MERRIAM, Kan. — A Merriam police corporal is thankful to be alive and back on the beat.
Nearly two years ago he found out he had prostate cancer. Now, he’s back at work and hoping his experience can help others.
Cpl. Phil Lewis knew he wanted to be a police officer nearly 20 years ago when he went on a ride-along with a KCPD officer.
“It’s something I believe in. I have fun doing it. I love the job. I always wanted to do it,” Lewis said.
On his way to work one day, he noticed a symptom that concerned him and went to the doctor to have it checked out. It turned out the 42-year-old had Stage 3 prostate cancer.

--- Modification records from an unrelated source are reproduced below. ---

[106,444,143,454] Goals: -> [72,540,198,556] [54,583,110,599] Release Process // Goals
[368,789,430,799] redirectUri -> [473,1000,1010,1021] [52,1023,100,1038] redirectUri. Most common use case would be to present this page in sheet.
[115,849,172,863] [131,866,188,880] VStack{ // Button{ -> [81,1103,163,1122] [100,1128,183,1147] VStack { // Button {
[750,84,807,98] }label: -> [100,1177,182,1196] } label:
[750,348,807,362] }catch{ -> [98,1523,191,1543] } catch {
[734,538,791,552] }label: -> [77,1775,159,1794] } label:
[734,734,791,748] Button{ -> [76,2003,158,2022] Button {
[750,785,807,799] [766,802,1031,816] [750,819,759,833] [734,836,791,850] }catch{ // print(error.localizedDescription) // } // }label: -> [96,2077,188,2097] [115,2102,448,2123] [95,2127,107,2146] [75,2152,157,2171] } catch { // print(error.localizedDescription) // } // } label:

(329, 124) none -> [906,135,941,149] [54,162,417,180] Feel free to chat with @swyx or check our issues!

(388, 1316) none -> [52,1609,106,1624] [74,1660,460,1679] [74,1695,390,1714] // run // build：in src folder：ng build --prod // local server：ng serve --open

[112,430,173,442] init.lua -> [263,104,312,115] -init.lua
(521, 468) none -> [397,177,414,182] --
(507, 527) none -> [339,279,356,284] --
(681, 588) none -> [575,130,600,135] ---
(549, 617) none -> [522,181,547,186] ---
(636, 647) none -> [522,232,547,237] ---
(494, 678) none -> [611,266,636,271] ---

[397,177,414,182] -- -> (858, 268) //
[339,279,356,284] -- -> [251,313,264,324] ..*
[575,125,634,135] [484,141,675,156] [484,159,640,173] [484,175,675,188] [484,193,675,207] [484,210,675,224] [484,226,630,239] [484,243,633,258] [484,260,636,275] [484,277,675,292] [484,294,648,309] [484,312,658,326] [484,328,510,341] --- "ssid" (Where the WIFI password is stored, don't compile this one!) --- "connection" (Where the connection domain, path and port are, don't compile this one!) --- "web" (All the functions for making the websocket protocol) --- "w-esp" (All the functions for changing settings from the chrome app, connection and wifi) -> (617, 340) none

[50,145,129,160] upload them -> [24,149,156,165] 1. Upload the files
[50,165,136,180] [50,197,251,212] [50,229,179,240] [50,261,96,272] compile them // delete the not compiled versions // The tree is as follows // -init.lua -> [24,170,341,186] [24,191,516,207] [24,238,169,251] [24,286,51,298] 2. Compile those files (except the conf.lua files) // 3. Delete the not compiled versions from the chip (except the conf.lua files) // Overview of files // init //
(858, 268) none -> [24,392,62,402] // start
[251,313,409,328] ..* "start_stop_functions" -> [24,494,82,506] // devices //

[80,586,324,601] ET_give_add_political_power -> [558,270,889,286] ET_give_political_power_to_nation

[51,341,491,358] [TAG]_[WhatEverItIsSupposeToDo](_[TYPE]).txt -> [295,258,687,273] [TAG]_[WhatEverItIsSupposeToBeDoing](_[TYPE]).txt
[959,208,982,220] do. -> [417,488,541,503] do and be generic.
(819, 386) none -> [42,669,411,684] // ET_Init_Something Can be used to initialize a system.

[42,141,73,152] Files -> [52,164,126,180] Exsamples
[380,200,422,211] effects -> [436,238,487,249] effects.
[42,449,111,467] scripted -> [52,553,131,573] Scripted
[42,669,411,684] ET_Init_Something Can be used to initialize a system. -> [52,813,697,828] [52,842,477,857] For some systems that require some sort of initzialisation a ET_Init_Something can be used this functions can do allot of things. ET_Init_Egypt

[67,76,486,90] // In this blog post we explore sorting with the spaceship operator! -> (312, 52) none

“At first it was just words. It’s just something someone says to you, and you don’t really think about it. It’s when I had surgery and they told me the extent of it that I realized this was pretty serious,” Lewis said.
His coworkers are overjoyed he made it back to work, especially Capt. Chris Brokaw who he’s worked with for more than a decade.
“At the time, I didn’t know how bad it was really going to be until it started to unfold, and then we realized it was super serious, and then it got super serious super fast,” Brokaw said.
Lewis said his wife, stepkids, family and the department helped him recover in a way he can never repay.
“I started about a week ago. This past Monday was the first day I put my uniform on and went back on patrol,” Lewis said.
He encourages others to go get checked out if they suspect anything. He’s glad he did.
Chief Darren McLaughlin survived Stage 4 non-Hodgkin’s lymphoma himself and is also back to work. He said they’re grateful to have Lewis back on the force and healthy because there was a time they weren’t sure it would be possible.